◆ Task data:
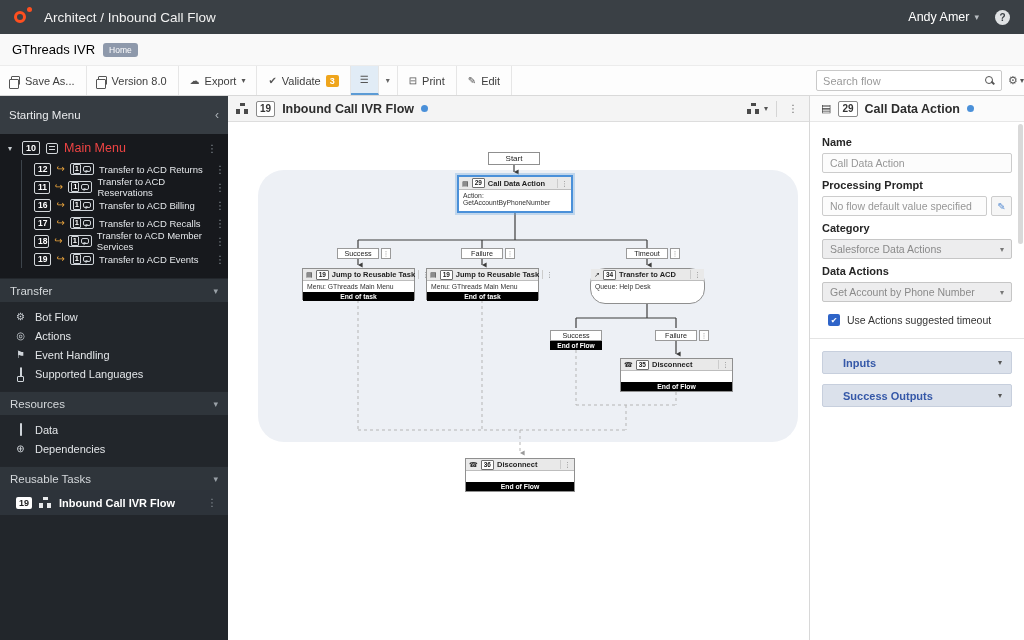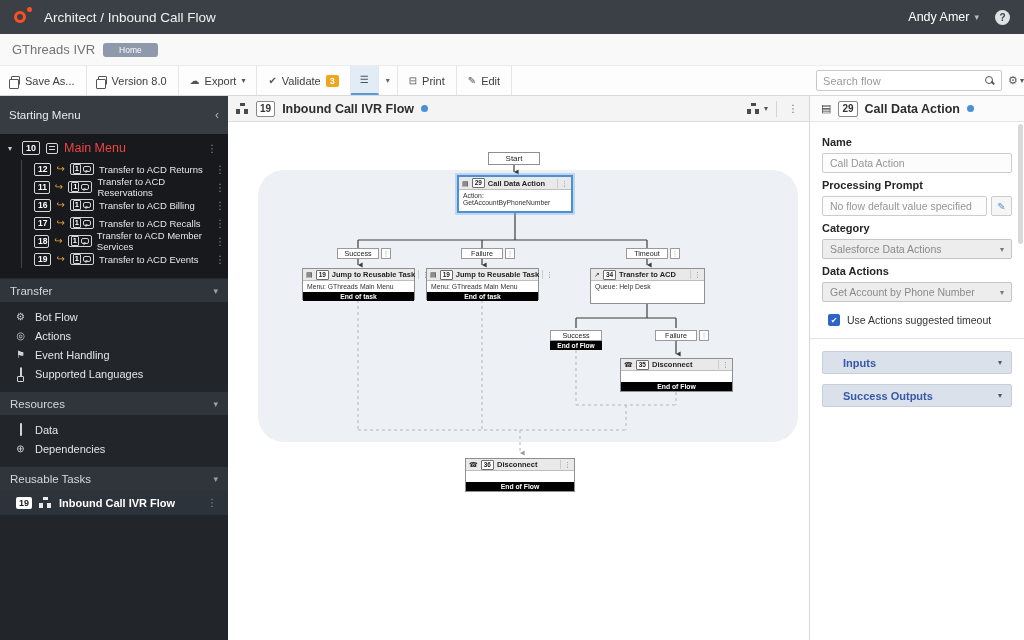--- a/index.html
+++ b/index.html
@@ -13,22 +13,22 @@
   .logo .dot { position:absolute; right:0; top:0; width:5px; height:5px; background:#ff4f1f; border-radius:50%; }
   .topbar-title { font-size:13.5px; color:#f2f2f2; }
   .topbar-right { margin-left:auto; display:flex; align-items:center; gap:16px; }
   .user-menu { font-size:12.5px; display:flex; align-items:center; gap:5px; cursor:pointer; }
   .user-menu .caret { font-size:9px; color:#b9bec2; }
   .help-circle { width:15px; height:15px; border-radius:50%; background:#dfe2e4; color:#3a4045;
     font-size:10px; font-weight:bold; display:flex; align-items:center; justify-content:center; }
 
   
   .titlebar { height:32px; background:#f9f9f9; border-bottom:1px solid #ececec; display:flex; align-items:center; padding:0 12px; gap:8px; }
-  .flow-name { font-size:13px; color:#737373; }
-  .home-badge { background:#8e99ab; color:#fff; font-size:8.5px; padding:2px 16px; border-radius:3px; }
+  .flow-name { font-size:13px; color:#000000; }
+  .home-badge { background:#8e99ab; color:#fff; font-size:8.5px; padding:2px 6px; border-radius:3px; }
 
   
   .toolbar { height:30px; background:#fdfdfd; border-bottom:1px solid #d9d9d9; display:flex; align-items:stretch; }
   .tbtn { display:flex; align-items:center; gap:5px; padding:0 11px; font-size:11px; color:#3d3d3d;
     border-right:1px solid #e6e6e6; cursor:pointer; background:transparent; }
   .tbtn .cicon { font-size:10px; color:#555; }
   .vbadge { background:#efa51c; color:#fff; font-size:9px; font-weight:bold; padding:1px 4px; border-radius:2px; }
   .tbtn.list-btn { background:#e1ecf6; border-bottom:2px solid #5b9bd5; padding:0 9px; }
   .tbtn.drop-btn { padding:0 7px; font-size:8px; color:#666; }
   .ic-copy { position:relative; width:9px; height:9px; border:1px solid #555; border-radius:1px; }
@@ -437,21 +437,21 @@
         <div class="nhead">
           <span class="nico">▤</span>
           <span class="nid">19</span>
           <span class="ntitle">Jump to Reusable Task</span>
           <span class="nkebab">⋮</span>
         </div>
         <div class="nbody">Menu: GThreads Main Menu</div>
         <div class="nfoot">End of task</div>
       </div>
 
-      <div class="fnode" style="left:362px; top:146px; width:115px; height:36px;">
+      <div class="fnode" style="left:362px; top:146px; width:115px; height:36px;border-radius:15px;">
         <div class="nhead">
           <span class="nico">↗</span>
           <span class="nid">34</span>
           <span class="ntitle">Transfer to ACD</span>
           <span class="nkebab">⋮</span>
         </div>
         <div class="nbody">Queue: Help Desk</div>
       </div>
 
       <div class="blabel" style="left:322px; top:208px; width:52px; height:11px;">Success</div>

◆ Exercise brief:
From the first record to the last, transcribe everything exactly but drop the pictures.

◆ Problem solution:
--- a/index.html
+++ b/index.html
@@ -13,22 +13,22 @@
   .logo .dot { position:absolute; right:0; top:0; width:5px; height:5px; background:#ff4f1f; border-radius:50%; }
   .topbar-title { font-size:13.5px; color:#f2f2f2; }
   .topbar-right { margin-left:auto; display:flex; align-items:center; gap:16px; }
   .user-menu { font-size:12.5px; display:flex; align-items:center; gap:5px; cursor:pointer; }
   .user-menu .caret { font-size:9px; color:#b9bec2; }
   .help-circle { width:15px; height:15px; border-radius:50%; background:#dfe2e4; color:#3a4045;
     font-size:10px; font-weight:bold; display:flex; align-items:center; justify-content:center; }
 
   
   .titlebar { height:32px; background:#f9f9f9; border-bottom:1px solid #ececec; display:flex; align-items:center; padding:0 12px; gap:8px; }
-  .flow-name { font-size:13px; color:#737373; }
-  .home-badge { background:#8e99ab; color:#fff; font-size:8.5px; padding:2px 16px; border-radius:3px; }
+  .flow-name { font-size:13px; color:#000000; }
+  .home-badge { background:#8e99ab; color:#fff; font-size:8.5px; padding:2px 6px; border-radius:3px; }
 
   
   .toolbar { height:30px; background:#fdfdfd; border-bottom:1px solid #d9d9d9; display:flex; align-items:stretch; }
   .tbtn { display:flex; align-items:center; gap:5px; padding:0 11px; font-size:11px; color:#3d3d3d;
     border-right:1px solid #e6e6e6; cursor:pointer; background:transparent; }
   .tbtn .cicon { font-size:10px; color:#555; }
   .vbadge { background:#efa51c; color:#fff; font-size:9px; font-weight:bold; padding:1px 4px; border-radius:2px; }
   .tbtn.list-btn { background:#e1ecf6; border-bottom:2px solid #5b9bd5; padding:0 9px; }
   .tbtn.drop-btn { padding:0 7px; font-size:8px; color:#666; }
   .ic-copy { position:relative; width:9px; height:9px; border:1px solid #555; border-radius:1px; }
@@ -437,21 +437,21 @@
         <div class="nhead">
           <span class="nico">▤</span>
           <span class="nid">19</span>
           <span class="ntitle">Jump to Reusable Task</span>
           <span class="nkebab">⋮</span>
         </div>
         <div class="nbody">Menu: GThreads Main Menu</div>
         <div class="nfoot">End of task</div>
       </div>
 
-      <div class="fnode" style="left:362px; top:146px; width:115px; height:36px;">
+      <div class="fnode" style="left:362px; top:146px; width:115px; height:36px;border-radius:15px;">
         <div class="nhead">
           <span class="nico">↗</span>
           <span class="nid">34</span>
           <span class="ntitle">Transfer to ACD</span>
           <span class="nkebab">⋮</span>
         </div>
         <div class="nbody">Queue: Help Desk</div>
       </div>
 
       <div class="blabel" style="left:322px; top:208px; width:52px; height:11px;">Success</div>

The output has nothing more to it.